HBV DNA was extracted using the QIAamp DNA Blood Mini Kit (Valencia, CA). All samples
were amplified using a proof-reading enzyme (Fast Start High Fidelity enzyme, Roche, Mannheim,
Germany). The conditions used for PCR were: 1 cycle of 95°C for 2 min followed by 40 cycles
with denaturation for 30 sec at 95°C, annealing of primers for 30 sec at 58°C , and extension for 60
sec at 72°C with an additional 7 min for extension.
Table S1. Sequence and nt position of primers used for pyrosequencing of HBV
HBV 1 FW
GCTGCTATGCCTCATCTTCT
118-142
HBV 1 RW GAYGATGGGATGGGAATAC
471-489
HBV 2 FW
TTGTTCAGTGGTTCGTMGGG
289-305
HBV 2 RW GGGTTAAATGTATACCCAVAG
689-710
HBV 3 FW
TCTAGACTCGTGGTGGACTTCTC
561-580
HBV 3 RW TACACAGAAAGGCCTTGTAAGTTG 974-997
Figure S1. Comparison between ShoRAH and our method, over a single simulation run, consisting
of 10,000 reads sampled over a quasispecies of 10 distinct variants (m/2=1.5%, n=1,100, q=50,
w+1=7). Phylogenetic network constructed via Neighbor-Net and distance based on simple number
of differences, assessing branch significance through 1000 bootstrap runs. Our method
reconstructed a total of 12 variants, with 10 exactly matching the original ones. The 2 exceeding
variants from our method were indeed in-silico recombinants of maximum two original species.
Specifically, “multinomial 11” mixed original species 2 and 3 (half/half), while “multinomial 10”
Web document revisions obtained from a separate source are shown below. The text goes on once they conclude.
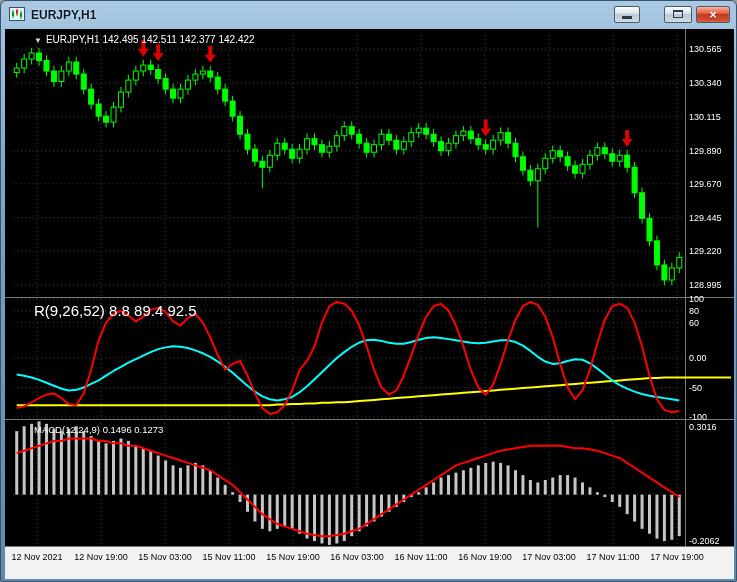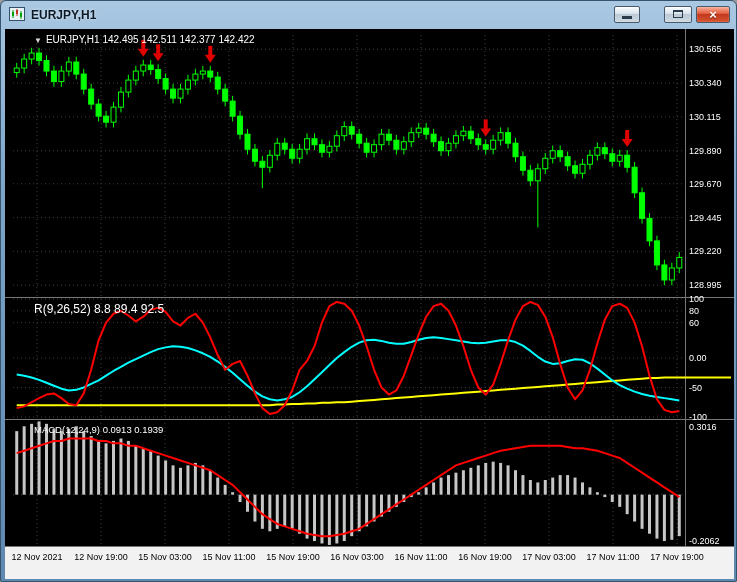--- a/index.html
+++ b/index.html
@@ -23,7 +23,7 @@
   .overlay{position:absolute;left:8px;color:#fff;white-space:nowrap;margin-left:21px;}
   .symbol-line{top:5px;font-size:10px;}
   .symbol-line .tri{color:#d8d8d8;font-size:8px;margin-right:4px;}
-  .ind1{top:273px;font-size:12px;}
+  .ind1{top:273px;font-size:15px;}
   .ind2{top:395px;font-size:9.5px;}
 </style>
 </head>

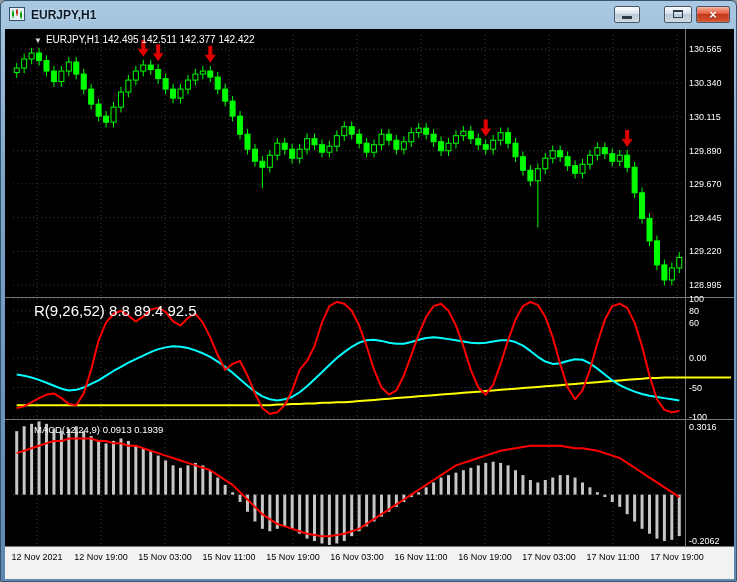--- a/index.html
+++ b/index.html
@@ -428,7 +428,7 @@
       <span class="tri">▼</span><span>EURJPY,H1 142.495 142.511 142.377 142.422</span>
     </div>
     <div class="overlay ind1">R(9,26,52) 8.8 89.4 92.5</div>
-    <div class="overlay ind2">MACD(12,24,9) 0.0913 0.1939</div>
+    <div class="overlay ind2">MACD(12,24,9) 0.1496 0.1273</div>
   </div>
 </div>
was composed by 83% of variant 6 and 17% of variant 2. Instead, ShoRAH was prone to show
more complex patterns of recombination: the variant shorah_d was a recombinant of original
species 0 and 9; shorah_a of original species 7 and 9; shorah_j of original species 1 and 8; shorah_h
of original species 6 and 8; shorah_k of original species 2 and 3.